MongoDB Interview Questions

mongodb

MongoDB Interview Questions

Comprehensive guide to MongoDB interview topics for backend developer positions.

Core Concepts

Document Model & Architecture

Q: What is MongoDB and how does it differ from relational databases?

  • MongoDB is a NoSQL document database that stores data in flexible, JSON-like documents called BSON
  • No fixed schema - documents can have different fields and structures
  • Horizontal scaling through sharding
  • Embedding vs referencing for relationships
  • Uses collections (like tables) and documents (like rows)
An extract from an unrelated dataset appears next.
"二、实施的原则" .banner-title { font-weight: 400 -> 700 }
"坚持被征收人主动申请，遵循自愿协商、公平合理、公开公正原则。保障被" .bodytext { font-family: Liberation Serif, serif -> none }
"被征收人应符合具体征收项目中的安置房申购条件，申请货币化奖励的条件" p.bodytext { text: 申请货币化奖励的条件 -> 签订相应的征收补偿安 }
Q: Explain the document-based model in MongoDB and its advantages/disadvantages over relational databases.

Advantages:

  • Flexible schema - easy to evolve data structure
  • Fast development - no complex joins or migrations
  • Better performance for read-heavy workloads with proper indexing
  • Horizontal scalability through sharding
  • Native JSON support - maps well to application objects
  • Good for unstructured or semi-structured data

Disadvantages:

  • No ACID transactions across documents (before 4.0)
  • Limited complex querying compared to SQL
  • No JOIN operations - must use application-level joins
  • Data duplication can occur
  • Less mature tooling ecosystem
  • Memory usage can be high for large documents

Q: What is BSON and how does it differ from JSON?

  • BSON (Binary JSON) is the binary-encoded serialization format MongoDB uses
  • More efficient than JSON - faster parsing, smaller size
  • Supports additional data types: Date, ObjectId, Binary, Decimal128, etc.
  • Type information is preserved

Q: When would you choose MongoDB over a relational database?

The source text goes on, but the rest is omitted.